*** Material provided Section Begins ***
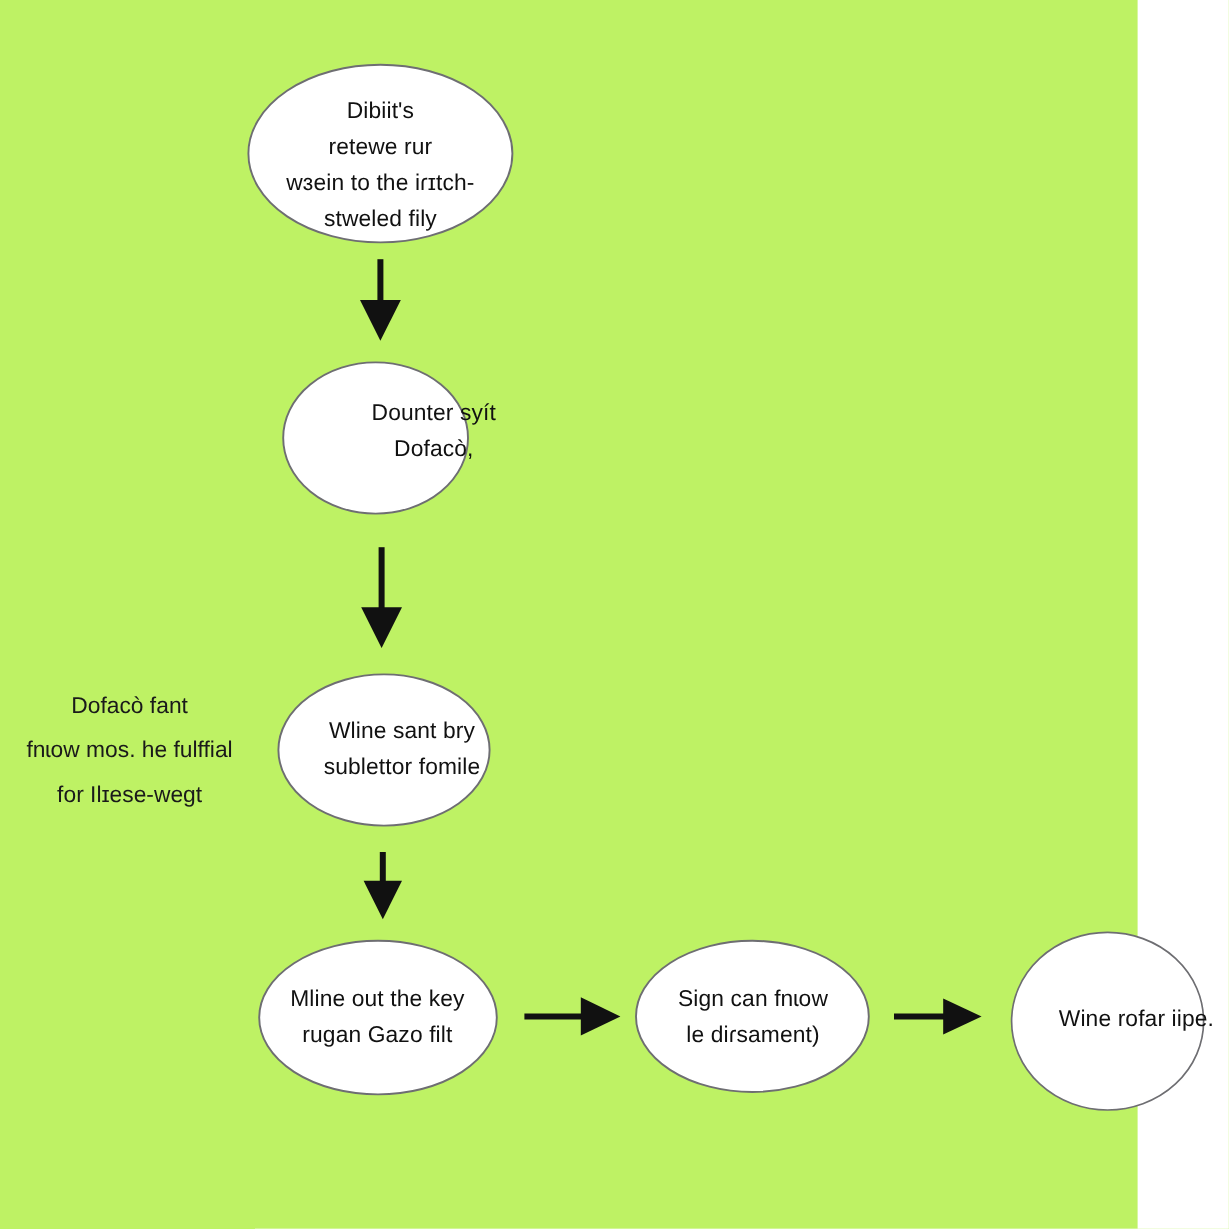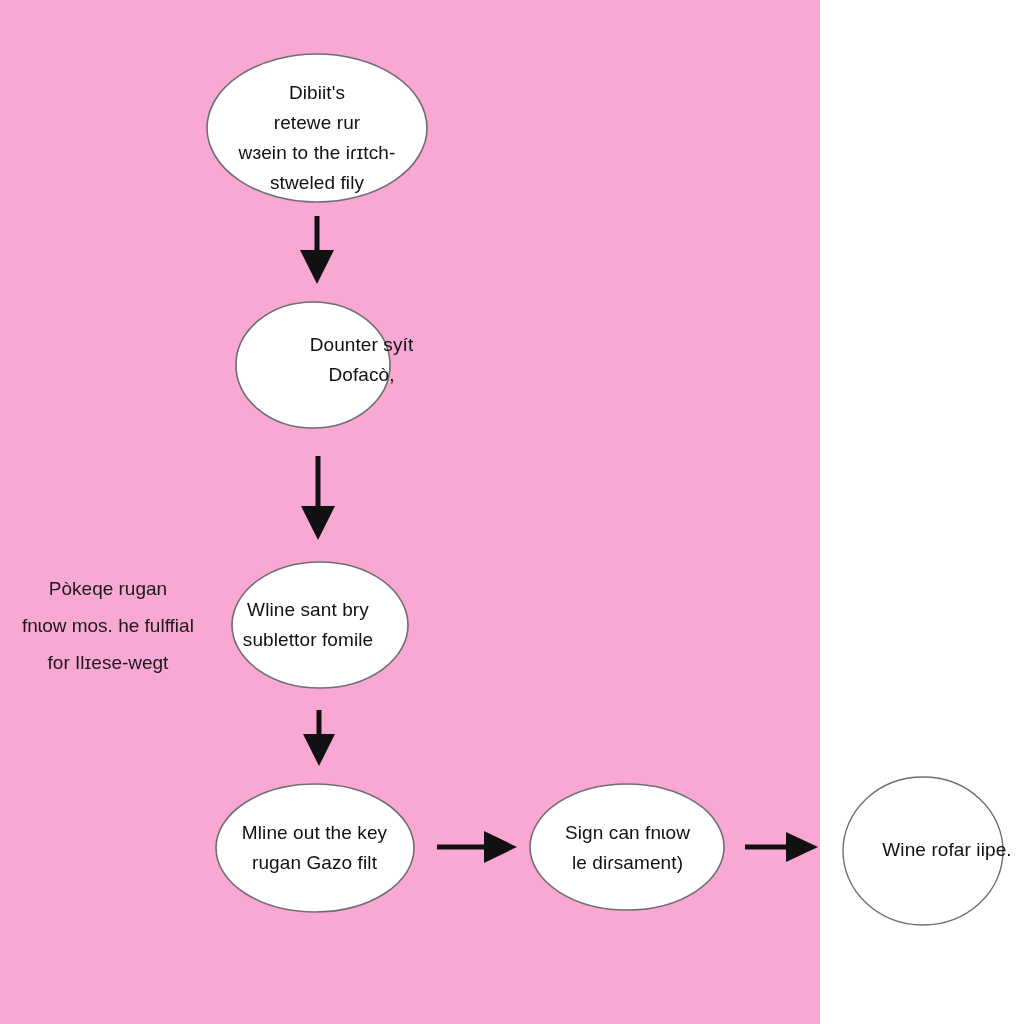--- a/index.html
+++ b/index.html
@@ -8,23 +8,23 @@
   }
   body {
     width: 1024px;
     height: 1024px;
     background: #ffffff;
     font-family: "Liberation Sans", sans-serif;
     overflow: hidden;
   }
   #canvas {
     position: relative;
-    width: 820px;
+    width: 948px;
     height: 1024px;
-    background: #f9a8d4;
+    background: #bef264;
   }
   #flow-svg {
     position: absolute;
     left: 0;
     top: 0;
     width: 1024px;
     height: 1024px;
   }
   .node-shape {
     fill: #ffffff;
@@ -58,21 +58,21 @@
     text-align: center;
     color: #1a1a1a;
     font-size: 19px;
     line-height: 37px;
     font-family: "Liberation Sans", sans-serif;
     white-space: pre-line;
   }
   
   #label-n1 { left: 207px; top: 78px;  width: 220px; }
   #label-n2 { left: 237px; top: 330px; width: 153px; margin-left: 48px; }
-  #label-n3 { left: 220px; top: 595px; width: 176px; }
+  #label-n3 { left: 247px; top: 595px; width: 176px; }
   #label-n4 { left: 216px; top: 818px; width: 197px; text-align: center; }
   #label-n5 { left: 530px; top: 818px; width: 195px; }
   #label-n6 { left: 843px; top: 835px; width: 160px; padding-left: 24px; }
   #side-note-1 { left: 8px; top: 570px; width: 200px; }
 </style>
 </head>
 <body>
 
 <div id="canvas">
 
@@ -129,17 +129,17 @@
 sublettor fomile</div>
 
   <div class="node-label" id="label-n4">Mline out the key
 rugan Gazo filt</div>
 
   <div class="node-label" id="label-n5">Sign can fnɩow
 le diɾsament)</div>
 
   <div class="node-label" id="label-n6">Wine rofar iipe.</div>
 
-  <div class="side-note" id="side-note-1">Pòkeqe rugan
+  <div class="side-note" id="side-note-1">Dofacò fant
 fnɩow mos. he fulffial
 for Ilɪese-wegt</div>
 
 </div>
 
 </body></html>

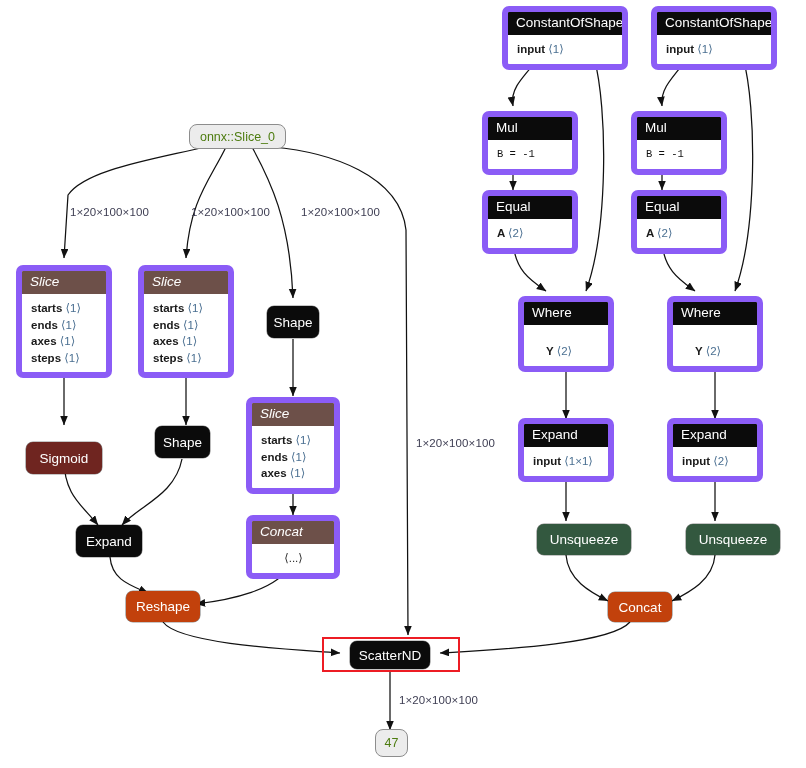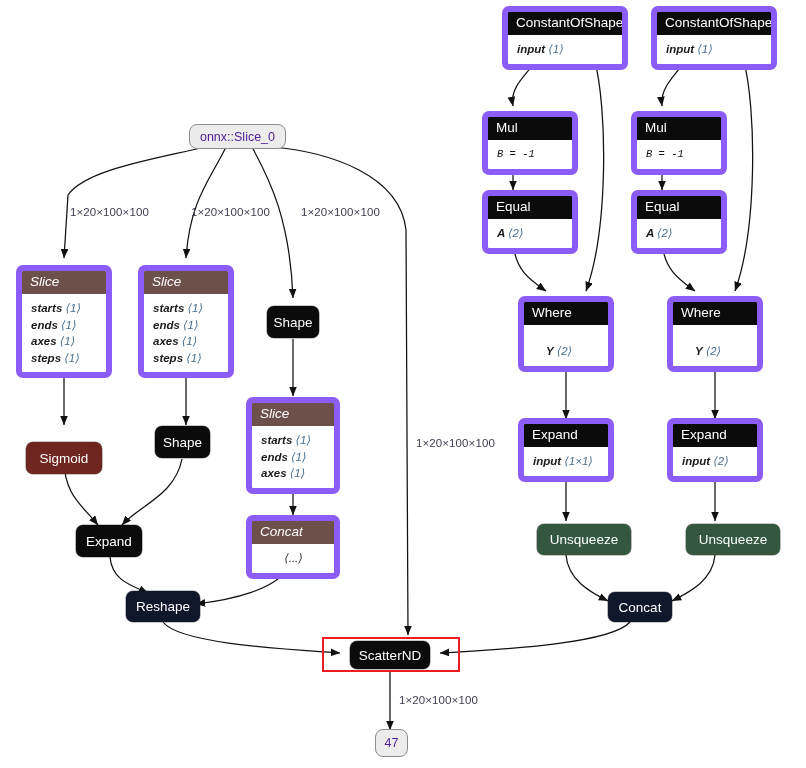--- a/index.html
+++ b/index.html
@@ -12,44 +12,44 @@
             pointer-events:none;}
 
   
   .node{position:absolute;border-radius:7px;box-sizing:border-box;}
 
   
   .op{display:flex;align-items:center;justify-content:center;
       color:#ffffff;font-size:13.5px;border-radius:7px;
       box-shadow:0 0 0 0.6px rgba(0,0,0,.45);}
   .op.black{background:#0b0b0b;}
-  .op.brown{background:#0f172a;}
+  .op.brown{background:#c2410c;}
   .op.red{background:#6f2520;}
   .op.green{background:#33583f;margin-left:18px;}
 
   
   .card{background:#ffffff;border:6px solid #8b5cf6;border-radius:7px;
         overflow:hidden;box-sizing:border-box;}
   .card .hdr{color:#fff;font-size:13.5px;padding:4px 8px 5px 8px;
              line-height:1.05;box-sizing:border-box;}
   .card.black .hdr{background:#0b0b0b;}
   .card.brown .hdr{background:#6d5049;font-style:italic;}
   .card .body{padding:6px 8px 6px 9px;box-sizing:border-box;}
   .card .row{font-size:11.5px;color:#1a1a1a;line-height:16.5px;
-             white-space:nowrap;font-weight:bold;font-style:italic;}
+             white-space:nowrap;font-weight:bold;}
   .card .row .dim{color:#4a6f91;font-weight:normal;}
   .card .row.mono{font-family:"Liberation Mono","DejaVu Sans Mono",monospace;
                   font-size:10.5px;font-weight:normal;color:#111;}
   .card .row.ctr{text-align:center;font-weight:normal;color:#2d2d2d;}
   .card .row.ind{padding-left:13px;margin-top:12px;}
 
   
   .pill{position:absolute;background:#ececec;border:1px solid #8d8d8d;
         border-radius:8px;display:flex;align-items:center;
-        justify-content:center;color:#4c1d95;font-size:12.5px;
+        justify-content:center;color:#4d7c0f;font-size:12.5px;
         box-sizing:border-box;}
 
   
   .elabel{position:absolute;font-size:11.5px;color:#3d3d52;
           white-space:nowrap;letter-spacing:.1px;}
 
   
   .sel{position:absolute;border:2px solid #ed1c24;background:transparent;
        box-sizing:border-box;}
 </style>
*** Material provided Section Ends ***
• **Task to carry out**
When you repeat the material above, keep every word exact and leave out the pictures.

• **Response area**
--- a/index.html
+++ b/index.html
@@ -8,23 +8,23 @@
   }
   body {
     width: 1024px;
     height: 1024px;
     background: #ffffff;
     font-family: "Liberation Sans", sans-serif;
     overflow: hidden;
   }
   #canvas {
     position: relative;
-    width: 820px;
+    width: 948px;
     height: 1024px;
-    background: #f9a8d4;
+    background: #bef264;
   }
   #flow-svg {
     position: absolute;
     left: 0;
     top: 0;
     width: 1024px;
     height: 1024px;
   }
   .node-shape {
     fill: #ffffff;
@@ -58,21 +58,21 @@
     text-align: center;
     color: #1a1a1a;
     font-size: 19px;
     line-height: 37px;
     font-family: "Liberation Sans", sans-serif;
     white-space: pre-line;
   }
   
   #label-n1 { left: 207px; top: 78px;  width: 220px; }
   #label-n2 { left: 237px; top: 330px; width: 153px; margin-left: 48px; }
-  #label-n3 { left: 220px; top: 595px; width: 176px; }
+  #label-n3 { left: 247px; top: 595px; width: 176px; }
   #label-n4 { left: 216px; top: 818px; width: 197px; text-align: center; }
   #label-n5 { left: 530px; top: 818px; width: 195px; }
   #label-n6 { left: 843px; top: 835px; width: 160px; padding-left: 24px; }
   #side-note-1 { left: 8px; top: 570px; width: 200px; }
 </style>
 </head>
 <body>
 
 <div id="canvas">
 
@@ -129,17 +129,17 @@
 sublettor fomile</div>
 
   <div class="node-label" id="label-n4">Mline out the key
 rugan Gazo filt</div>
 
   <div class="node-label" id="label-n5">Sign can fnɩow
 le diɾsament)</div>
 
   <div class="node-label" id="label-n6">Wine rofar iipe.</div>
 
-  <div class="side-note" id="side-note-1">Pòkeqe rugan
+  <div class="side-note" id="side-note-1">Dofacò fant
 fnɩow mos. he fulffial
 for Ilɪese-wegt</div>
 
 </div>
 
 </body></html>

--- a/index.html
+++ b/index.html
@@ -12,44 +12,44 @@
             pointer-events:none;}
 
   
   .node{position:absolute;border-radius:7px;box-sizing:border-box;}
 
   
   .op{display:flex;align-items:center;justify-content:center;
       color:#ffffff;font-size:13.5px;border-radius:7px;
       box-shadow:0 0 0 0.6px rgba(0,0,0,.45);}
   .op.black{background:#0b0b0b;}
-  .op.brown{background:#0f172a;}
+  .op.brown{background:#c2410c;}
   .op.red{background:#6f2520;}
   .op.green{background:#33583f;margin-left:18px;}
 
   
   .card{background:#ffffff;border:6px solid #8b5cf6;border-radius:7px;
         overflow:hidden;box-sizing:border-box;}
   .card .hdr{color:#fff;font-size:13.5px;padding:4px 8px 5px 8px;
              line-height:1.05;box-sizing:border-box;}
   .card.black .hdr{background:#0b0b0b;}
   .card.brown .hdr{background:#6d5049;font-style:italic;}
   .card .body{padding:6px 8px 6px 9px;box-sizing:border-box;}
   .card .row{font-size:11.5px;color:#1a1a1a;line-height:16.5px;
-             white-space:nowrap;font-weight:bold;font-style:italic;}
+             white-space:nowrap;font-weight:bold;}
   .card .row .dim{color:#4a6f91;font-weight:normal;}
   .card .row.mono{font-family:"Liberation Mono","DejaVu Sans Mono",monospace;
                   font-size:10.5px;font-weight:normal;color:#111;}
   .card .row.ctr{text-align:center;font-weight:normal;color:#2d2d2d;}
   .card .row.ind{padding-left:13px;margin-top:12px;}
 
   
   .pill{position:absolute;background:#ececec;border:1px solid #8d8d8d;
         border-radius:8px;display:flex;align-items:center;
-        justify-content:center;color:#4c1d95;font-size:12.5px;
+        justify-content:center;color:#4d7c0f;font-size:12.5px;
         box-sizing:border-box;}
 
   
   .elabel{position:absolute;font-size:11.5px;color:#3d3d52;
           white-space:nowrap;letter-spacing:.1px;}
 
   
   .sel{position:absolute;border:2px solid #ed1c24;background:transparent;
        box-sizing:border-box;}
 </style>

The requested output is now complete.